= Data supplied =
┄┄┄┄┄┄

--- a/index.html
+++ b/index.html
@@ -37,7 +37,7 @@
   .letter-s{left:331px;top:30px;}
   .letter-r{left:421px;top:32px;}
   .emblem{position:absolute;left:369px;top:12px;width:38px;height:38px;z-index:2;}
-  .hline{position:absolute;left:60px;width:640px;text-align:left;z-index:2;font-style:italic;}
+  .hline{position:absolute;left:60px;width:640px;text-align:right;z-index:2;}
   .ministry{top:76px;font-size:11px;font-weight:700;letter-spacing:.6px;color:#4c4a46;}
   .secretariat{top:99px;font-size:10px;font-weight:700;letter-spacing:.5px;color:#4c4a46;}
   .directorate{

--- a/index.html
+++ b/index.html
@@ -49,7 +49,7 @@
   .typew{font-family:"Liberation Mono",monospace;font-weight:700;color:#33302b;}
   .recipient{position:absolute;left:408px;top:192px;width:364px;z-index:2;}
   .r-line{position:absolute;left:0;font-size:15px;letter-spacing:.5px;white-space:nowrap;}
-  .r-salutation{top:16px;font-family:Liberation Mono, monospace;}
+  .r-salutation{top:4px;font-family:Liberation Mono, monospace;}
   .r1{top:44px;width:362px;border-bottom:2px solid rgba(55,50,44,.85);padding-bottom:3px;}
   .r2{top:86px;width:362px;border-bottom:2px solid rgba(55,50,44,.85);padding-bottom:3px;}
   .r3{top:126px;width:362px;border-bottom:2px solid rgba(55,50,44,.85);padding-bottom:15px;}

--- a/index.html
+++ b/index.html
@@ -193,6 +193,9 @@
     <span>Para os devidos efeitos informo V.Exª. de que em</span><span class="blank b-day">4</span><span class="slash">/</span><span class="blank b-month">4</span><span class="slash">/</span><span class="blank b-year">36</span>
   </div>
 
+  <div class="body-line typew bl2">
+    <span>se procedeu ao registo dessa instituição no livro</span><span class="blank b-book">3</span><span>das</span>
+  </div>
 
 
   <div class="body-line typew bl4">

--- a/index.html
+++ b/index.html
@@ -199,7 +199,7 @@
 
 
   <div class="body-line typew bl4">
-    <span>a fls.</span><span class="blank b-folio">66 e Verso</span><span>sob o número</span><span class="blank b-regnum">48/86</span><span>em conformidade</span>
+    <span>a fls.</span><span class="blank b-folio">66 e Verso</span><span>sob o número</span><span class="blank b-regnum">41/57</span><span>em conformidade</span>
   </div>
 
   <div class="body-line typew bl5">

┄┄┄┄┄┄

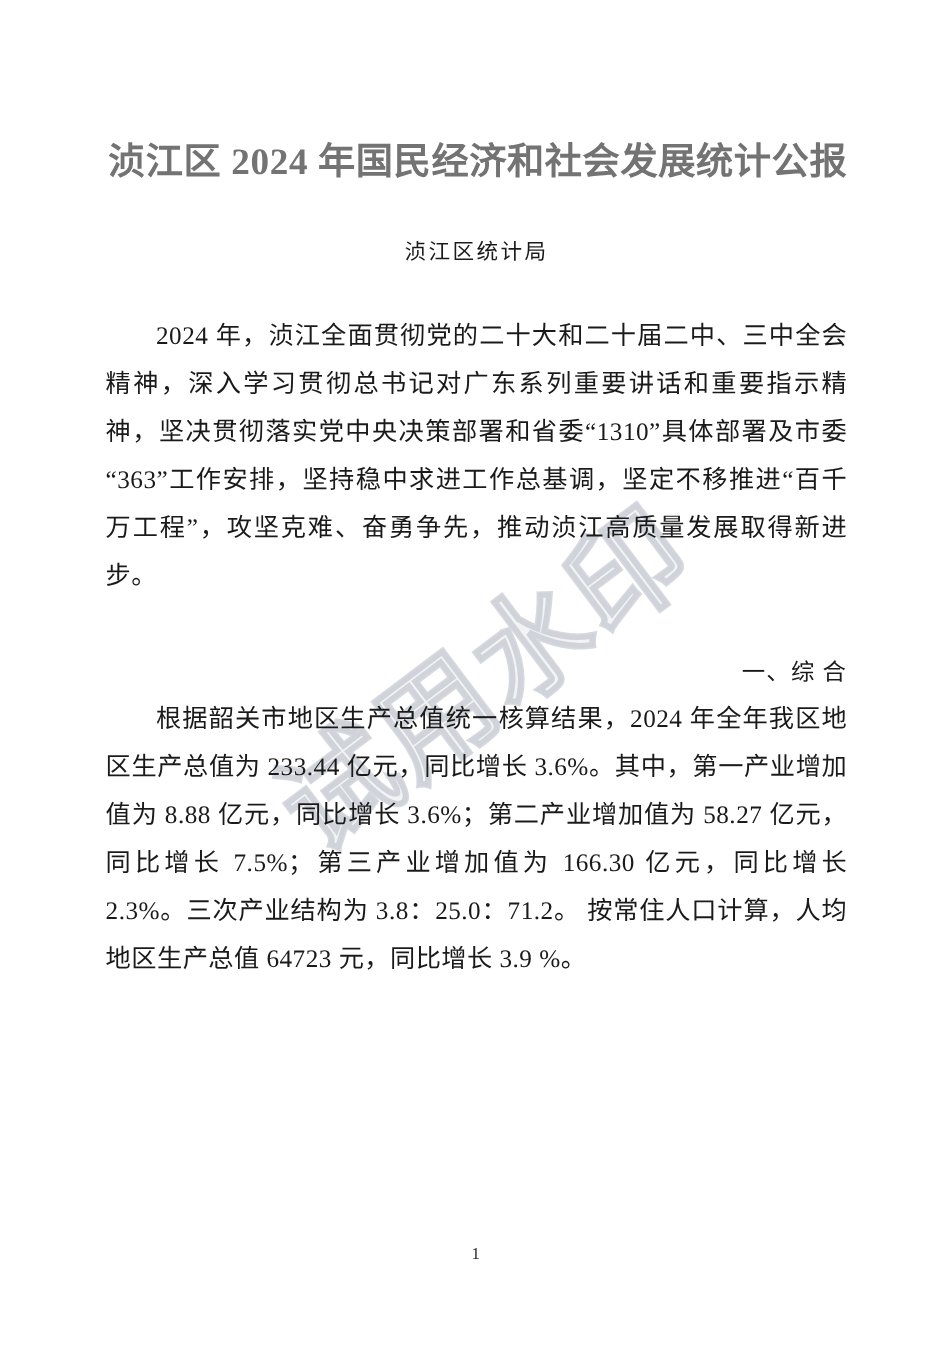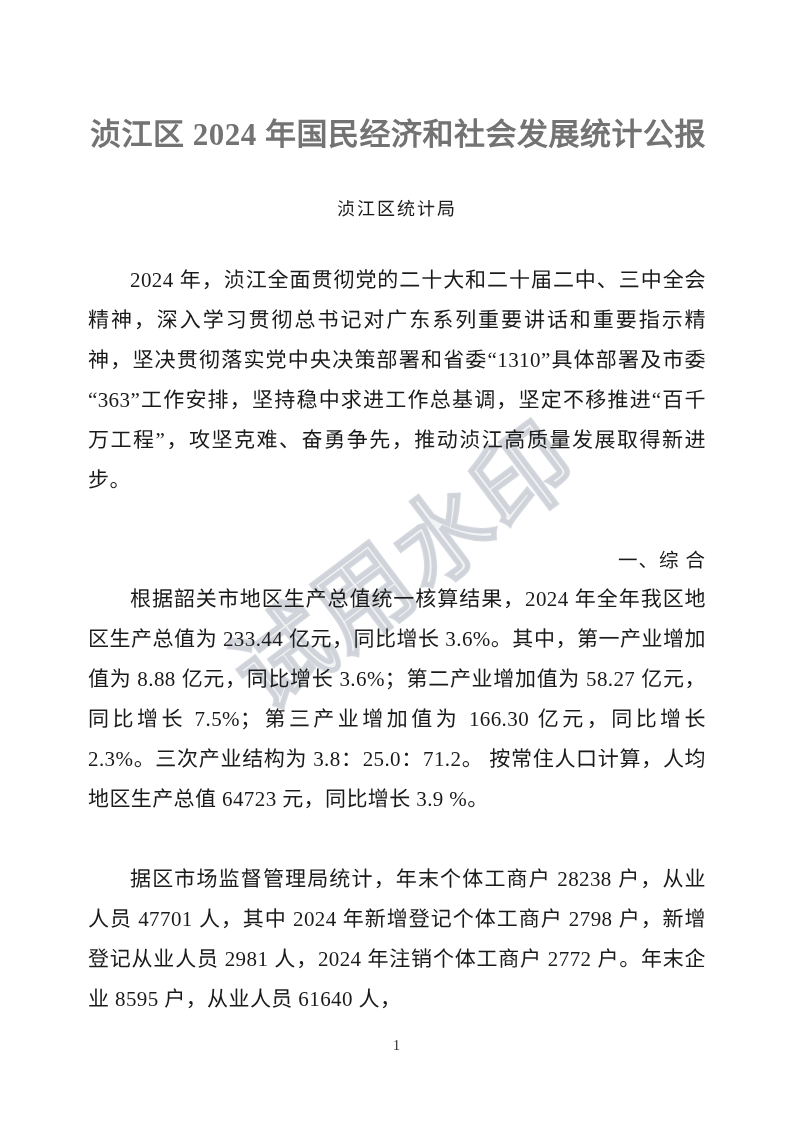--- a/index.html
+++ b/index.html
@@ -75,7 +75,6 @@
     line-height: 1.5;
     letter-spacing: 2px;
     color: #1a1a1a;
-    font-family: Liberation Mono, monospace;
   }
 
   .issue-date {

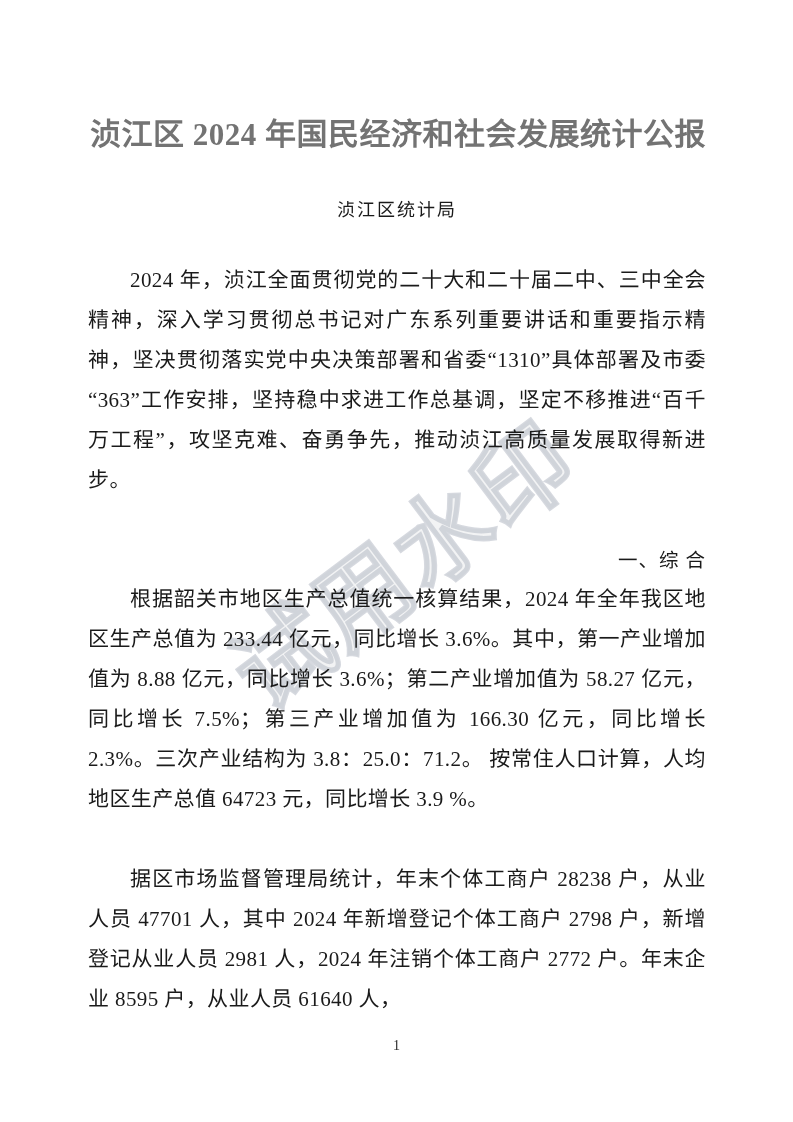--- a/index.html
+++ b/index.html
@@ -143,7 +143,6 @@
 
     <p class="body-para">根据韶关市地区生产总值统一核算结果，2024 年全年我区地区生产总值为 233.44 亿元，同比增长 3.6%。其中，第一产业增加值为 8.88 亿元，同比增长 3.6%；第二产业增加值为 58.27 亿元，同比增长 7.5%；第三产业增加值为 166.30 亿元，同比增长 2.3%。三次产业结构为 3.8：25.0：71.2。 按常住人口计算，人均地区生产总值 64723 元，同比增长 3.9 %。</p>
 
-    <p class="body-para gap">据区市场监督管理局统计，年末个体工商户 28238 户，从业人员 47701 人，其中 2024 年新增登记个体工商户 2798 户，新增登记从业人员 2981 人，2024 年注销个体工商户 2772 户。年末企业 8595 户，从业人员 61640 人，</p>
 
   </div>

┄┄┄┄┄┄

= Work order =
Print exactly the lines above, between the one holding "-143,7 +143,6 @@" and the one holding "元，同比增长 3.9 %。</p>", inclusive, and nothing besides.

= Written response =
@@ -143,7 +143,6 @@
 
     <p class="body-para">根据韶关市地区生产总值统一核算结果，2024 年全年我区地区生产总值为 233.44 亿元，同比增长 3.6%。其中，第一产业增加值为 8.88 亿元，同比增长 3.6%；第二产业增加值为 58.27 亿元，同比增长 7.5%；第三产业增加值为 166.30 亿元，同比增长 2.3%。三次产业结构为 3.8：25.0：71.2。 按常住人口计算，人均地区生产总值 64723 元，同比增长 3.9 %。</p>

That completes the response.